问题
I have a dataset containing 42 features and 1 label. I want to apply the selection method chi square selector of the library spark ML before executing Decision tree for the detection of anomaly but I meet this error during the applciation of chi square selector:
org.apache.spark.SparkException: Job aborted due to stage failure: Task 0 in stage 17.0 failed 1 times, most recent failure: Lost task 0.0 in stage 17.0 (TID 45, localhost, executor driver): org.apache.spark.SparkException: Chi-square test expect factors (categorical values) but found more than 10000 distinct values in column 11.
Here is my source code:
from pyspark.ml.feature import ChiSqSelector
selector = ChiSqSelector(numTopFeatures=1, featuresCol="features",outputCol="features2", labelCol="label")

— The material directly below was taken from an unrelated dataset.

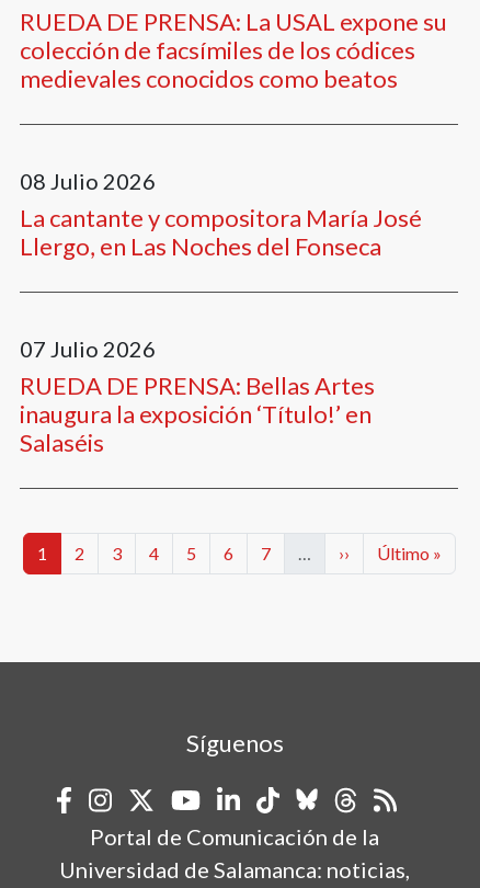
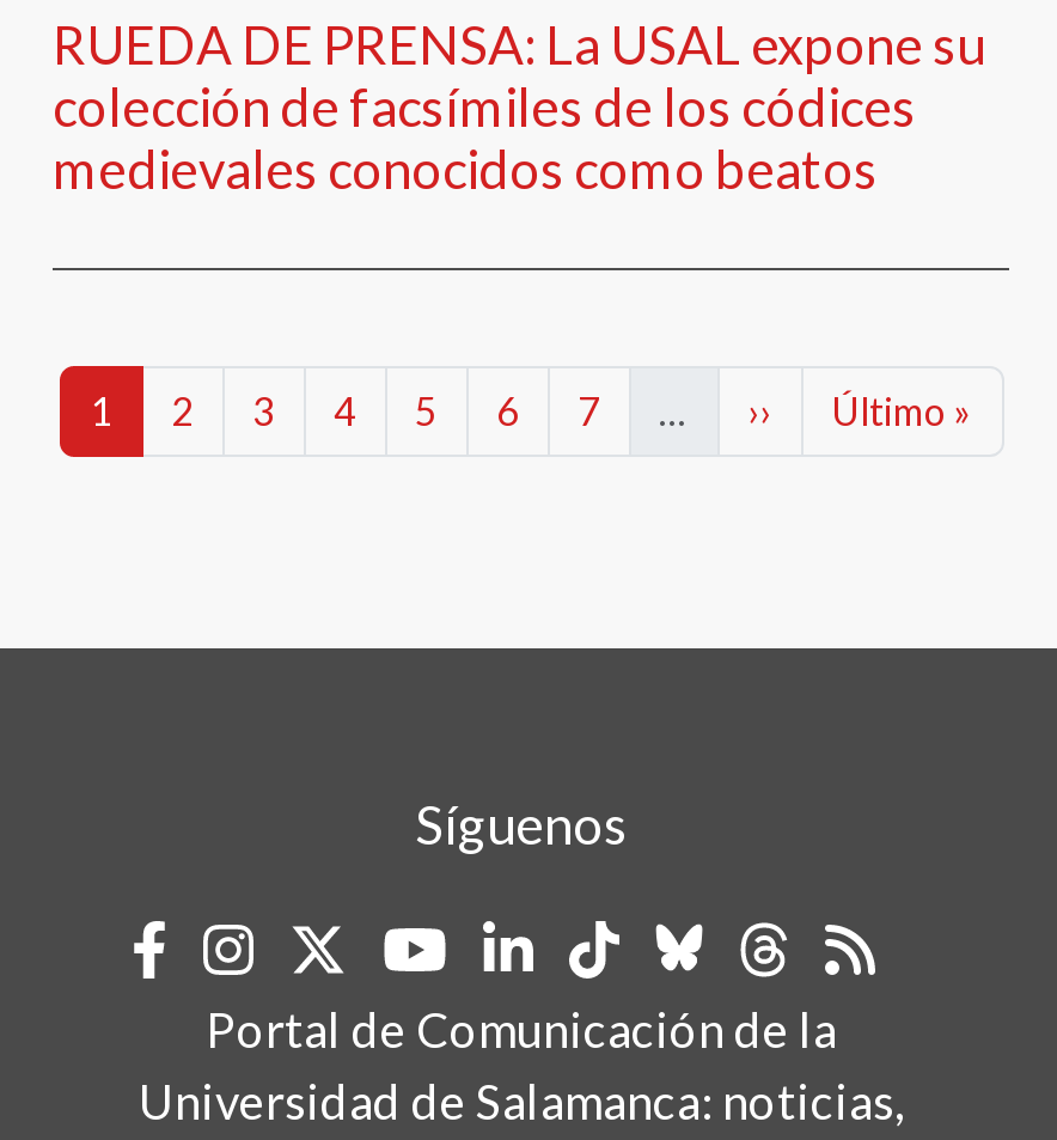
[20,168,422,261] 08 Julio 2026 | La cantante y compositora María José | Llergo, en Las Noches del Fonseca -> none
[20,335,375,457] 07 Julio 2026 | RUEDA DE PRENSA: Bellas Artes | inaugura la exposición ‘Título!’ en | Salaséis -> none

result = selector.fit(dfa1).transform(dfa1)
result.show()
回答1:
As you can see in error msg your features
column contains more than 10000 distinct values in vector and looks like they are continous not categorical , ChiSq can handle only 10k categories and you can't increase this value.
/**
* Max number of categories when indexing labels and features
*/
private[spark] val maxCategories: Int = 10000
In this case you can use VectorIndexer
with .setMaxCategories()
parameter < 10k to prepare your data. You can try other methods to prepare data but it will not work until your count of distinct values in vector is > 10k.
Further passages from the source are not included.